So far, this winter has been filled with about every other week of a sick child since mid-January.  Something different every time.  We’ve all had the flu (even with flu shots for everyone), the head cold, random fevers for no apparent reason and now strep.  And since I’m counting the hours until my youngest gets strep, I’m already prepared for that.

This has also presented a whole new challenge when it comes to treating the various ailments.  The majority of children’s medications contain artificial colors and flavors, obviously to help make the child take it.  The dye free versions still contain the artificial flavors.  Fortunately, since my kids aren’t that sensitive to those, I choose to treat the illness over worrying about the artificial flavors.  (I’m not getting into the argument about giving medications to kids – not my battle.  When I have a child with a 104 fever, you bet I’m giving her something for it.)

So on this past dreary, rainy Saturday, we made a rushed trip to the doctor’s office after a night of fever and throwing up when I noticed her tonsils were white and the red pustules around her uvula.  I didn’t need to have doctorate degree to figure out that was bad.  He confirmed the strep and called in an antibiotic.  It has been a while since my girls have been on any antibiotic – we’ve been lucky.  The last stuff I remember was white, so I didn’t think anything about the color.

When the pharmacist handed me two bottles with a lovely shade of pepto pink liquid, all types of four letter words went through my head.  I asked if they carried a brand with no dye and they didn’t (after the usual funny looks from the pharmacist).  At that point, I opted for the lesser of the evils and took the antibiotic home.  My daughter was too sick for me to refuse to give her the medicine until I could find an acceptable replacement.

After the first two doses, not only was she feeling a little better, but she didn’t seem to be having an adverse reaction to the color.  However, after four doses, the build up of the color was making her goofy and she couldn’t get to sleep until several hours after her normal bedtime, and it was a school night.  I wasn’t looking forward to trying to get her out of bed in the morning.  I needed plan B.

It took me several phone calls to various pharmacies to even find someone who carried one without dye.  It then required a new prescription from the doctor, who already thinks I’m a little off my rocker for putting my kids on this “diet”.  But they agreed to do it.

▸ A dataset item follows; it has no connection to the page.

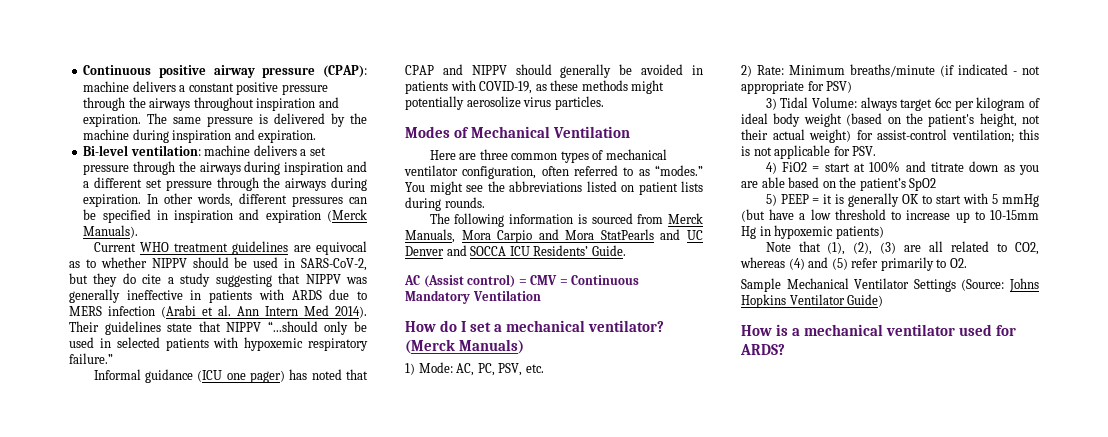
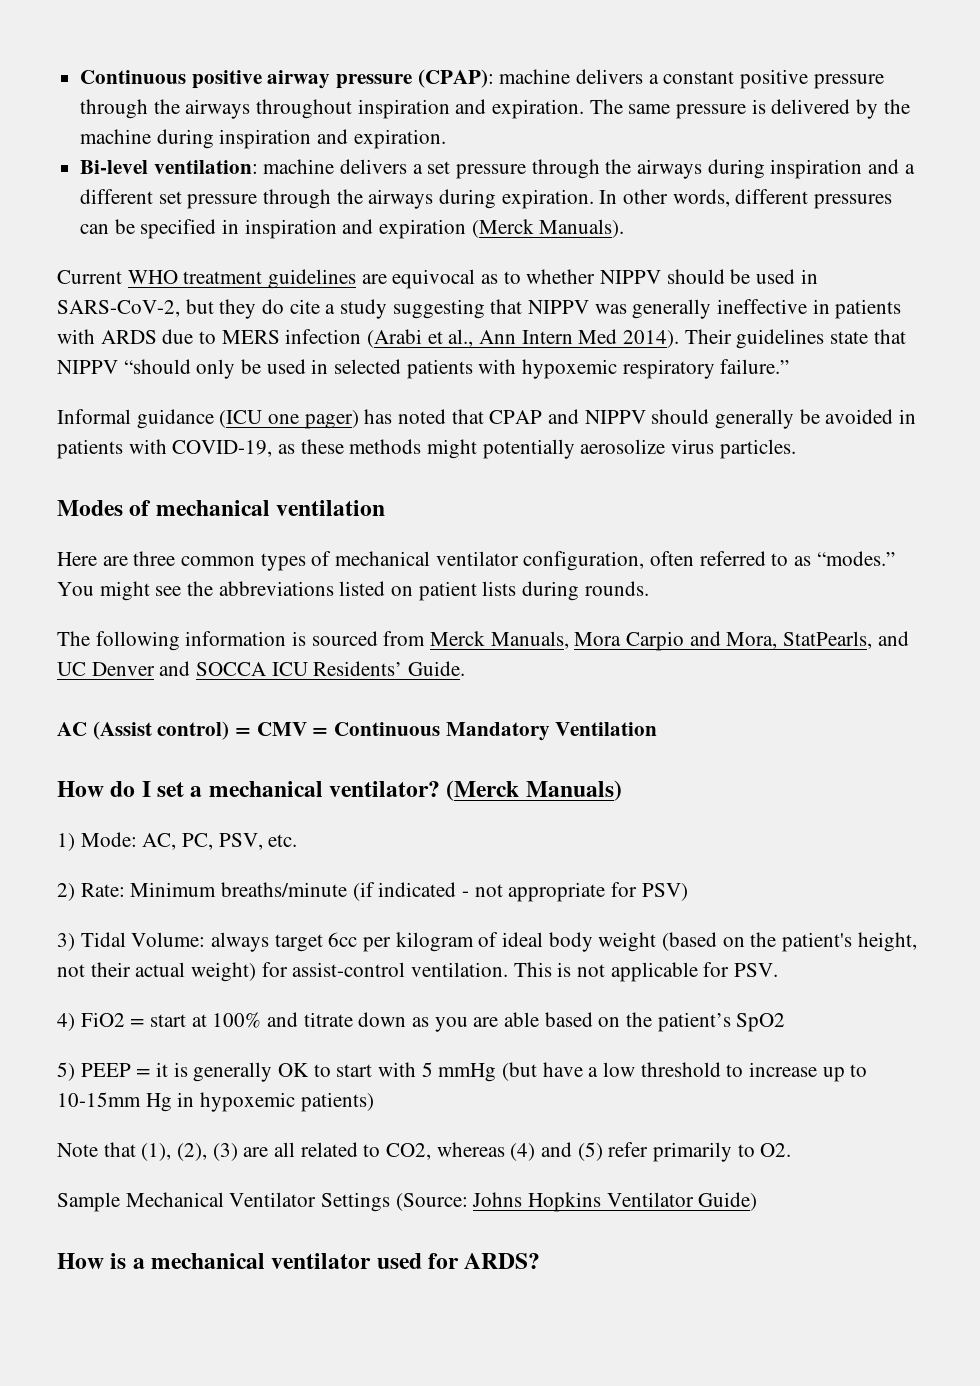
[218,305,231,316] al. -> [448,329,474,347] al.,
[267,321,318,332] “...should -> [123,359,191,374] “should
[471,126,631,138] Mechanical Ventilation -> [155,500,386,516] mechanical ventilation
[565,229,654,240] Mora StatPearls -> [726,631,873,649] Mora, StatPearls,
[951,129,1039,143] ventilation; this -> [411,962,552,977] ventilation. This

But seriously, why does it need to be pink?  When did we implant the idea in our kids that it has to be a bright color in order to make them want to drink it?  What’s wrong with white?  All the antibiotics I ever got from our pharmacy in Texas where always white.  And I’m told the color actually makes the medicine taste worse, not better (never tried personally – I’m allergic to penicillin).

When the girls had horrible coughs, I tried a homeopathic cough and mucus medicine that contains no artificial colors, flavors or preservatives.  My daughters thought it tasted good and, actually to my surprise, it worked well!  And since it is homeopathic, it should have no interaction with other medications.

I could go on about all types of things I’ve learned about artificial colors (like do you know they are made from petroleum by-products?  Yes, the same type of crude oil stuff they spilled in the Gulf, but it is OK to give to our kids.  Really?).  But maybe another day.  I encourage you to look it up yourself and read some information.   The Feingold site has lots in information about it (www.Feingold.org).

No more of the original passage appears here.